Materials provided –

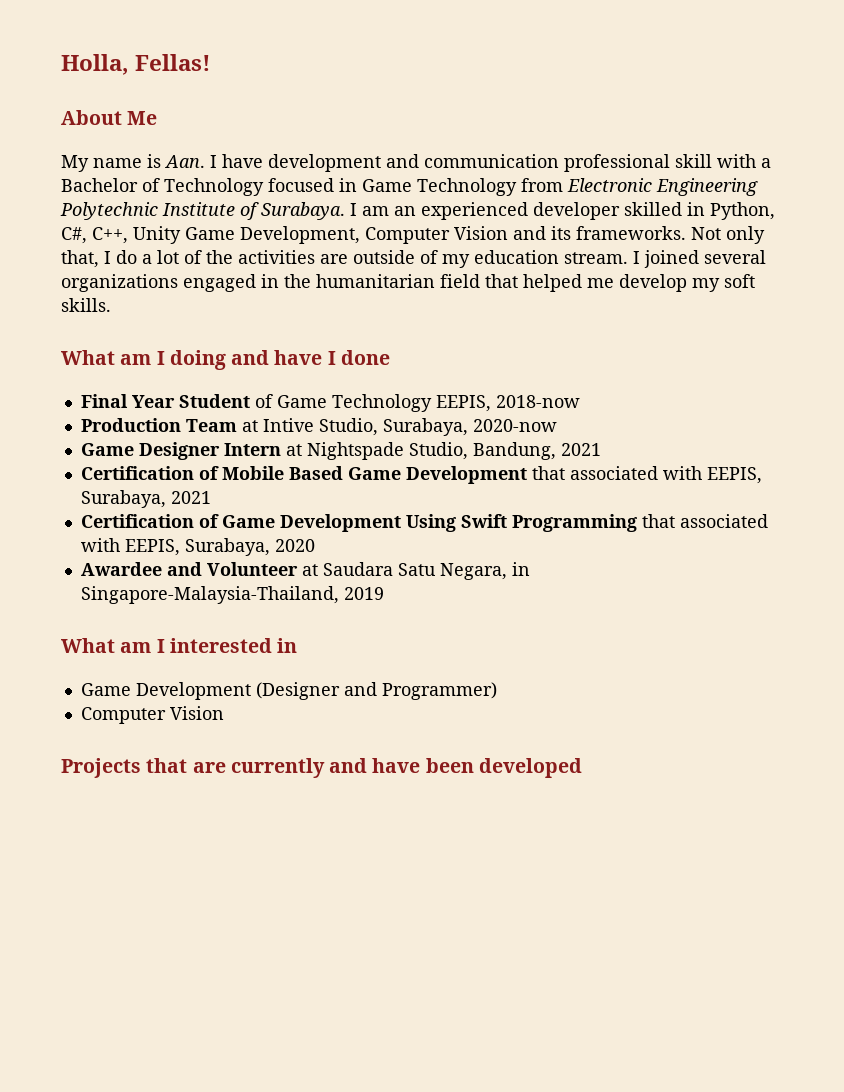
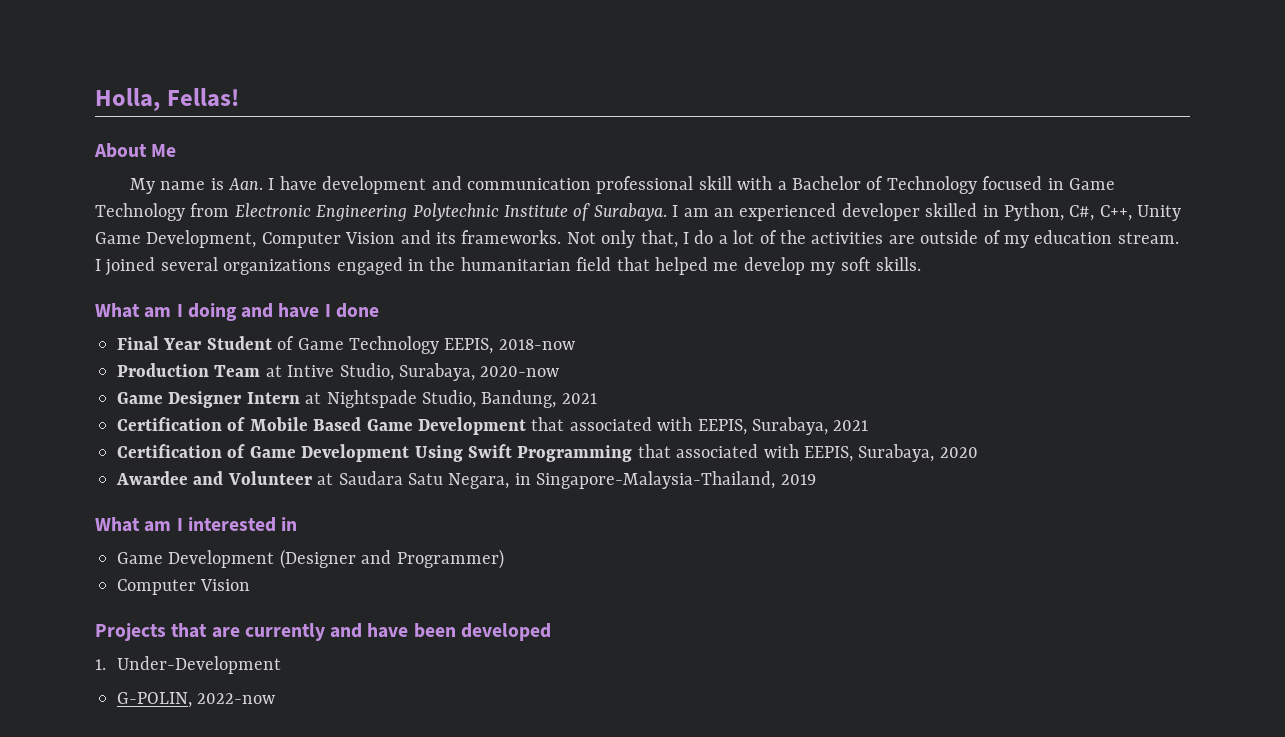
(582, 768) none -> [95,656,282,674] [117,692,276,708] // 1. Under-Development // G-POLIN, 2022-now

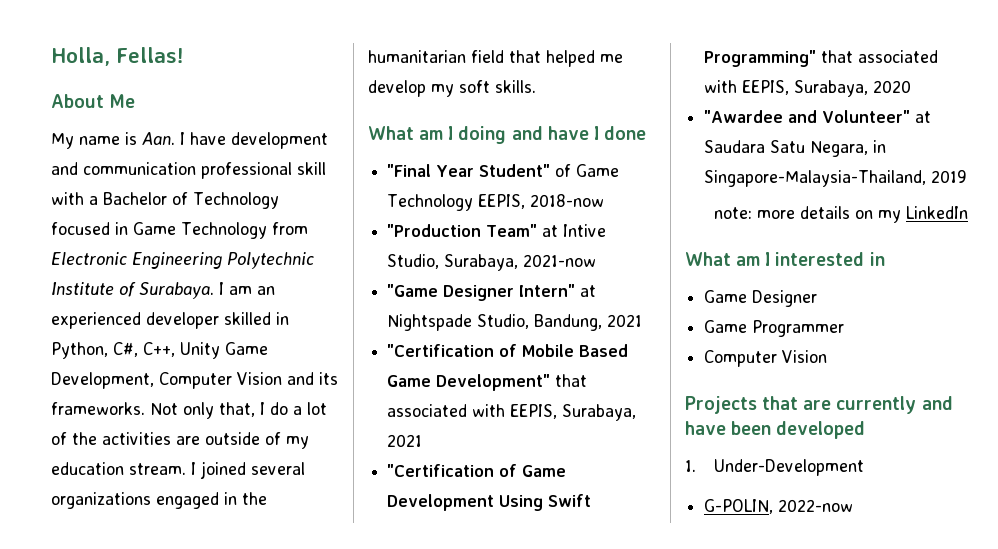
[117,336,272,350] Final Year Student -> [387,164,551,177] "Final Year Student"
[117,363,261,377] Production Team -> [387,224,538,237] "Production Team"
[480,366,560,377] [117,391,300,408] 2020-now // Game Designer Intern -> [523,254,597,267] [387,284,576,301] 2021-now // "Game Designer Intern"
[117,417,222,431] Certification -> [387,344,495,357] "Certification
[418,417,526,435] Development -> [436,374,551,391] Development"
[117,444,222,458] Certification -> [387,464,495,477] "Certification
[517,445,633,462] Programming -> [704,50,817,67] Programming"
[116,471,312,485] Awardee and Volunteer -> [704,110,911,123] "Awardee and Volunteer"
(816, 479) none -> [714,206,969,223] // note: more details on my LinkedIn
[168,549,504,569] Development (Designer and Programmer) -> [752,290,818,307] [704,320,845,337] Designer // Game Programmer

About this exercise – With no pictures included, write out the entries exactly.

Response below –
(582, 768) none -> [95,656,282,674] [117,692,276,708] // 1. Under-Development // G-POLIN, 2022-now

[117,336,272,350] Final Year Student -> [387,164,551,177] "Final Year Student"
[117,363,261,377] Production Team -> [387,224,538,237] "Production Team"
[480,366,560,377] [117,391,300,408] 2020-now // Game Designer Intern -> [523,254,597,267] [387,284,576,301] 2021-now // "Game Designer Intern"
[117,417,222,431] Certification -> [387,344,495,357] "Certification
[418,417,526,435] Development -> [436,374,551,391] Development"
[117,444,222,458] Certification -> [387,464,495,477] "Certification
[517,445,633,462] Programming -> [704,50,817,67] Programming"
[116,471,312,485] Awardee and Volunteer -> [704,110,911,123] "Awardee and Volunteer"
(816, 479) none -> [714,206,969,223] // note: more details on my LinkedIn
[168,549,504,569] Development (Designer and Programmer) -> [752,290,818,307] [704,320,845,337] Designer // Game Programmer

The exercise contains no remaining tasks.